◆ **What is being asked**
Starting at the line below with "1px; text-decoration: underline;" and stopping at the line with "<li>Better Communication: Provides", please print each line exactly, those two included, and skip every picture.

◆ **Given records**

»»

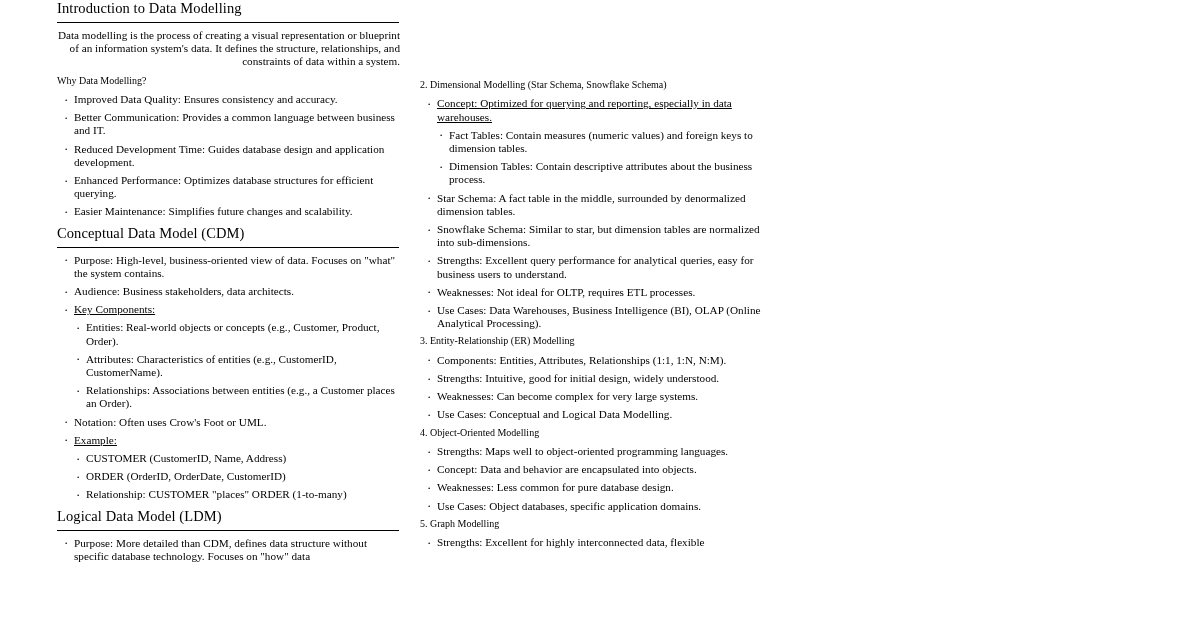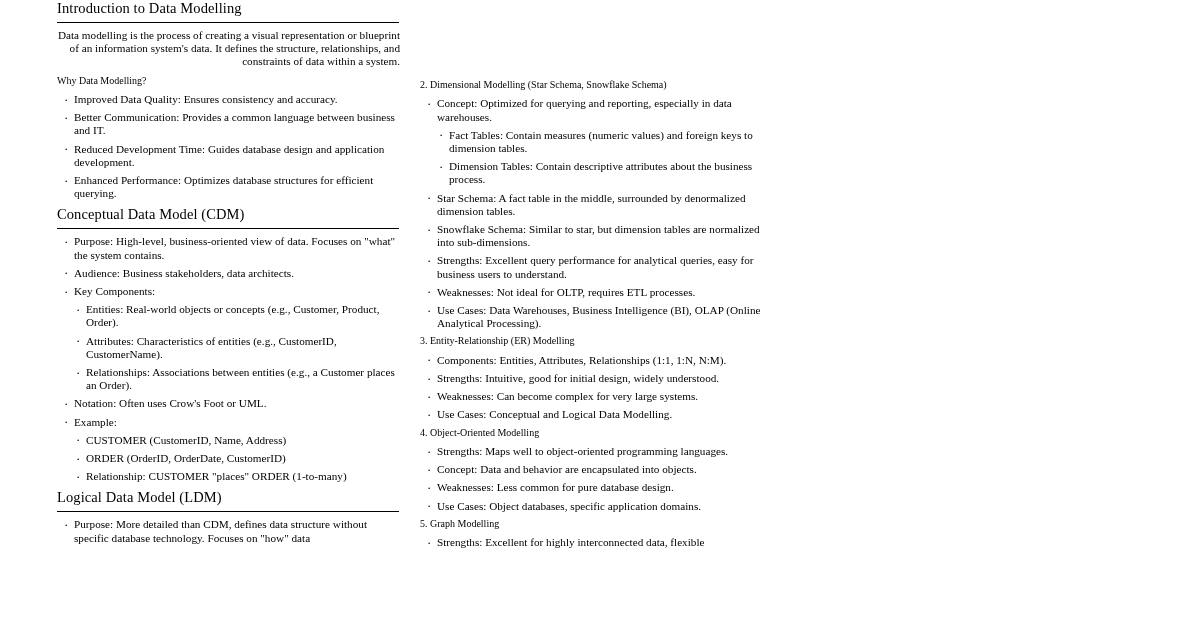--- a/index.html
+++ b/index.html
@@ -90,7 +90,7 @@
     font-size: 13px;
     line-height: 13.2px;
   }
-  li.tight { margin-bottom: 1px; }
+  li.tight { margin-bottom: 1px; text-decoration: underline; }
 
   .sect { margin-bottom: 2px; }
   .gap-above { margin-top: 6px; }

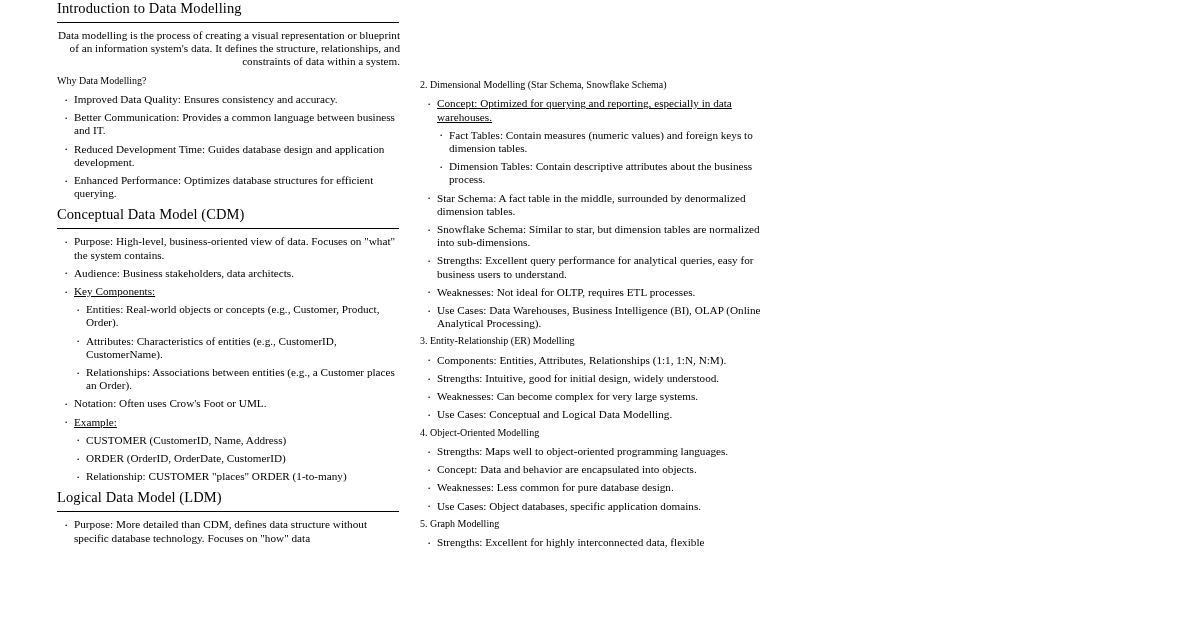--- a/index.html
+++ b/index.html
@@ -112,6 +112,7 @@
         <li>Better Communication: Provides a common language between business and IT.</li>
         <li>Reduced Development Time: Guides database design and application development.</li>
         <li>Enhanced Performance: Optimizes database structures for efficient querying.</li>
+        <li>Easier Maintenance: Simplifies future changes and scalability.</li>
       </ul>
     </div>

««

◆ **Result**
+  li.tight { margin-bottom: 1px; text-decoration: underline; }
 
   .sect { margin-bottom: 2px; }
   .gap-above { margin-top: 6px; }

--- a/index.html
+++ b/index.html
@@ -112,6 +112,7 @@
         <li>Better Communication: Provides a common language between business and IT.</li>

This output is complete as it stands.